In the case at bar, therefore, we must clarify when and how the Commonwealth was required to give notice that it intended to seek application of the recidivist provision at the sentencing of appellee. In conformance with Reagan, we hold that the Commonwealth must provide record notice prior to the guilty plea. That notice does not have to be included in the information, but it must be communicated to the defendant and made part of the record before a guilty plea is accepted. We may apply Reagan retroactively since the Reagan court did not make its decision prospective only. See Commonwealth v. Cabeza, 503 Pa. 228, 469 A.2d 146 (1983); Ecksel v. Orleans Const. Co., 360 Pa. Super. 119, 519 A.2d 1021 (1987).

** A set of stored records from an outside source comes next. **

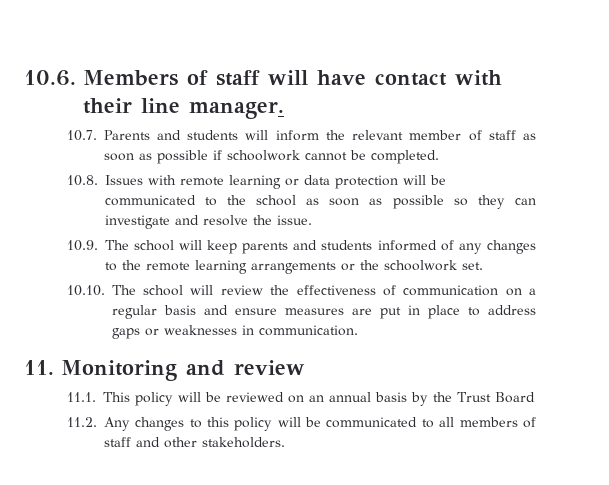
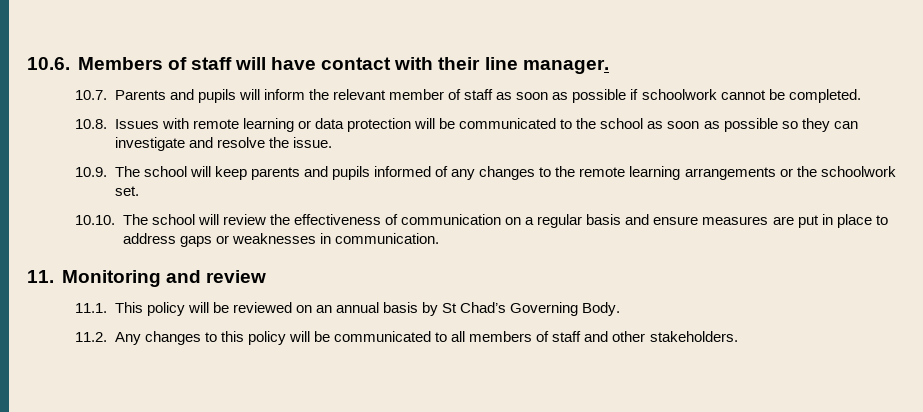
- 10.7. Parents and students will inform the relevant member of staff as soon as possible if schoolwork cannot be completed.
+ 10.7. Parents and pupils will inform the relevant member of staff as soon as possible if schoolwork cannot be completed.
- 10.9. The school will keep parents and students informed of any changes to the remote learning arrangements or the schoolwork set.
+ 10.9. The school will keep parents and pupils informed of any changes to the remote learning arrangements or the schoolwork set.
- 11.1. This policy will be reviewed on an annual basis by the Trust Board
+ 11.1. This policy will be reviewed on an annual basis by St Chad’s Governing Body.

In the instant case, the Commonwealth would have satisfied its obligation if it had been permitted to amend the

[ 363 Pa. Super. Page 405]

    information prior to the court's acceptance of appellee's guilty plea. We see no reason for denying the Commonwealth the opportunity to provide notice in this form. Pa.R.Crim.P. 229, which governs amendments to an information, does not preclude the Commonwealth from amending the information in order to provide notice of a prior offense inasmuch as such notice does not "charge an additional or different offense." See Commonwealth v. Gamber, 352 Pa. Super. 36, 506 A.2d 1324 (1986). Indeed, under Reagan the Commonwealth is not required to include prior offenses in the information in order for a defendant to be subject to the recidivist provision. The Commonwealth was exhibiting caution in choosing this method of providing notice.

We conclude that the sentencing court abused its discretion in denying the Commonwealth's motion to amend the information. Therefore, the court erred in relying on this lack of amendment as justification for failing to impose the mandatory minimum sentence required by § 3731(e)(1)(iii). Since the sentence imposed is less than the mandatory minimum required by statute, the sentence is illegal. We therefore remand for resentencing under 75 Pa.Cons.Stat.Ann. § 3731(e)(1)(iii) (Purdon Supp.1986).

Judgment of sentence vacated and case remanded for resentencing in accordance with this opinion. Jurisdiction is relinquished.


Judgment of sentence vacated and case remanded for resentencing in accordance with this opinion. Jurisdiction is relinquished.